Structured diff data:
#####

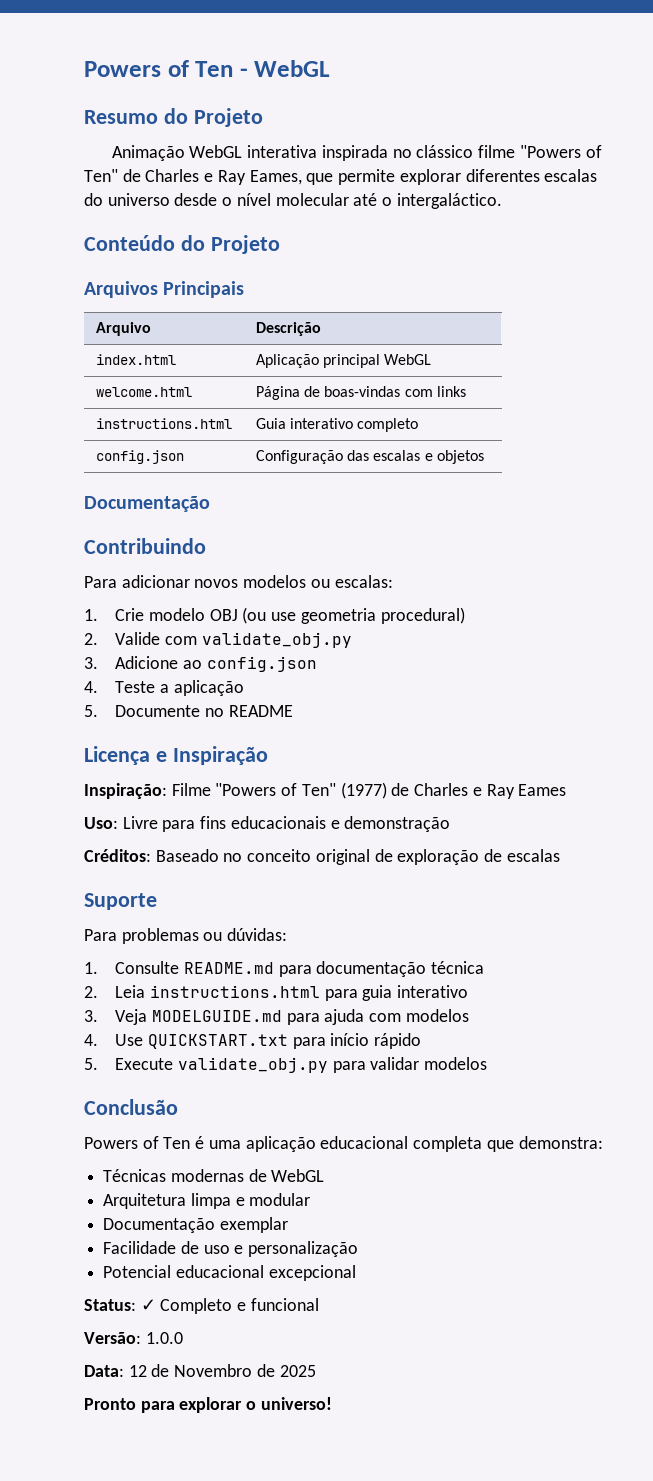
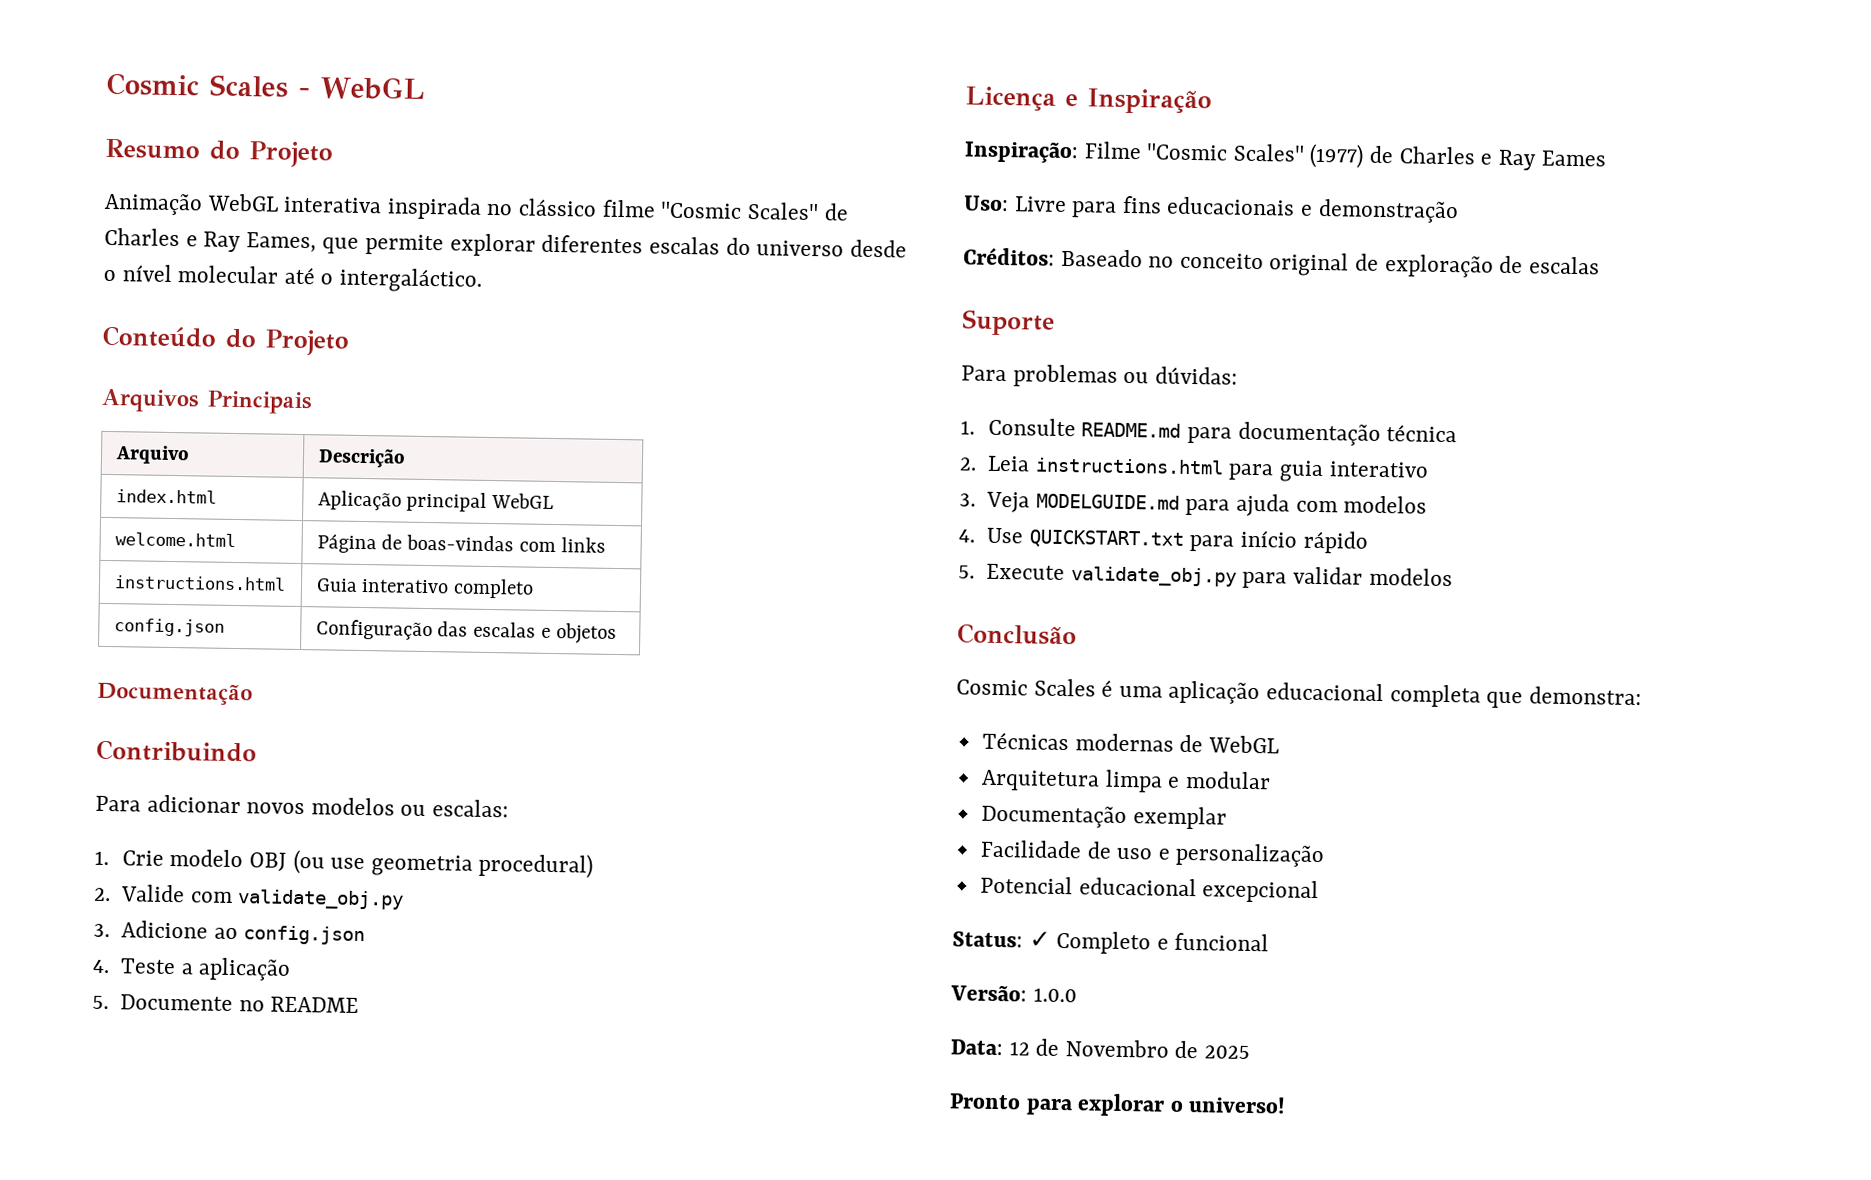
- Powers of Ten - WebGL
+ Cosmic Scales - WebGL
- Animação WebGL interativa inspirada no clássico filme "Powers of Ten" de Charles e Ray Eames, que permite explorar diferentes escalas do universo desde o nível molecular até o intergaláctico.
+ Animação WebGL interativa inspirada no clássico filme "Cosmic Scales" de Charles e Ray Eames, que permite explorar diferentes escalas do universo desde o nível molecular até o intergaláctico.
- Inspiração: Filme "Powers of Ten" (1977) de Charles e Ray Eames
+ Inspiração: Filme "Cosmic Scales" (1977) de Charles e Ray Eames
- Powers of Ten é uma aplicação educacional completa que demonstra:
+ Cosmic Scales é uma aplicação educacional completa que demonstra:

#####

The problem: Text only, pictures out: give every record again as written.

Task response:
- Powers of Ten - WebGL
+ Cosmic Scales - WebGL
- Animação WebGL interativa inspirada no clássico filme "Powers of Ten" de Charles e Ray Eames, que permite explorar diferentes escalas do universo desde o nível molecular até o intergaláctico.
+ Animação WebGL interativa inspirada no clássico filme "Cosmic Scales" de Charles e Ray Eames, que permite explorar diferentes escalas do universo desde o nível molecular até o intergaláctico.
- Inspiração: Filme "Powers of Ten" (1977) de Charles e Ray Eames
+ Inspiração: Filme "Cosmic Scales" (1977) de Charles e Ray Eames
- Powers of Ten é uma aplicação educacional completa que demonstra:
+ Cosmic Scales é uma aplicação educacional completa que demonstra:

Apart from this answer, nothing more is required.